→ **What is needed**
Report the count of lines in the records below that hold the word "left", omitting everything but the number.

--- Data listing ---

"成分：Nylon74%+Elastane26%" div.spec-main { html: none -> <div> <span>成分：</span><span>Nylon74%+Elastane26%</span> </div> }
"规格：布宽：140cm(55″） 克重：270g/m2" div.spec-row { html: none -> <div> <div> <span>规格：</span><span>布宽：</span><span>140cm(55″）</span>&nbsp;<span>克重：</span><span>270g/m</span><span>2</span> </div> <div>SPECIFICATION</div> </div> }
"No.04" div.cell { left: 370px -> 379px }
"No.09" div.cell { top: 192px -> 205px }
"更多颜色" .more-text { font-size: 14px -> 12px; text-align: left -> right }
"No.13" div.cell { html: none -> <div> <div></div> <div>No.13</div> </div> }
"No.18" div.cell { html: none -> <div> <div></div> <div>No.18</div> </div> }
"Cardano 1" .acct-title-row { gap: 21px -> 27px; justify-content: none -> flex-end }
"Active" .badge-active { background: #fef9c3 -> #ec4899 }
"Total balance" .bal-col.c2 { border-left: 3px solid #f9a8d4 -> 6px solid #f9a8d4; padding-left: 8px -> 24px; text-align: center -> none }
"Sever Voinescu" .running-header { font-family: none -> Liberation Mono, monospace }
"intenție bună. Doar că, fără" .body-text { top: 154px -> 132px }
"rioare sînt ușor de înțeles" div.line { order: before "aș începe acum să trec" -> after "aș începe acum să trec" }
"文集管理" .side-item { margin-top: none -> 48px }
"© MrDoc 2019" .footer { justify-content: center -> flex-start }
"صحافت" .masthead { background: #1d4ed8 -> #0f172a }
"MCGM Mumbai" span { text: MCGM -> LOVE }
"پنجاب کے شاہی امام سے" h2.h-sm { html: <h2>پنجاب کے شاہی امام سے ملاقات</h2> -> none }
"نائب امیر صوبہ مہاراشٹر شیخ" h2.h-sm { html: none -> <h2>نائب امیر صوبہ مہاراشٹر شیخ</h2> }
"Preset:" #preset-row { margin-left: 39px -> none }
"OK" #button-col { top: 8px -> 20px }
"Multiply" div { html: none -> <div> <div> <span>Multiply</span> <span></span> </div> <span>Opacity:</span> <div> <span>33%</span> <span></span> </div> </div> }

---

→ **Exercise solution**
4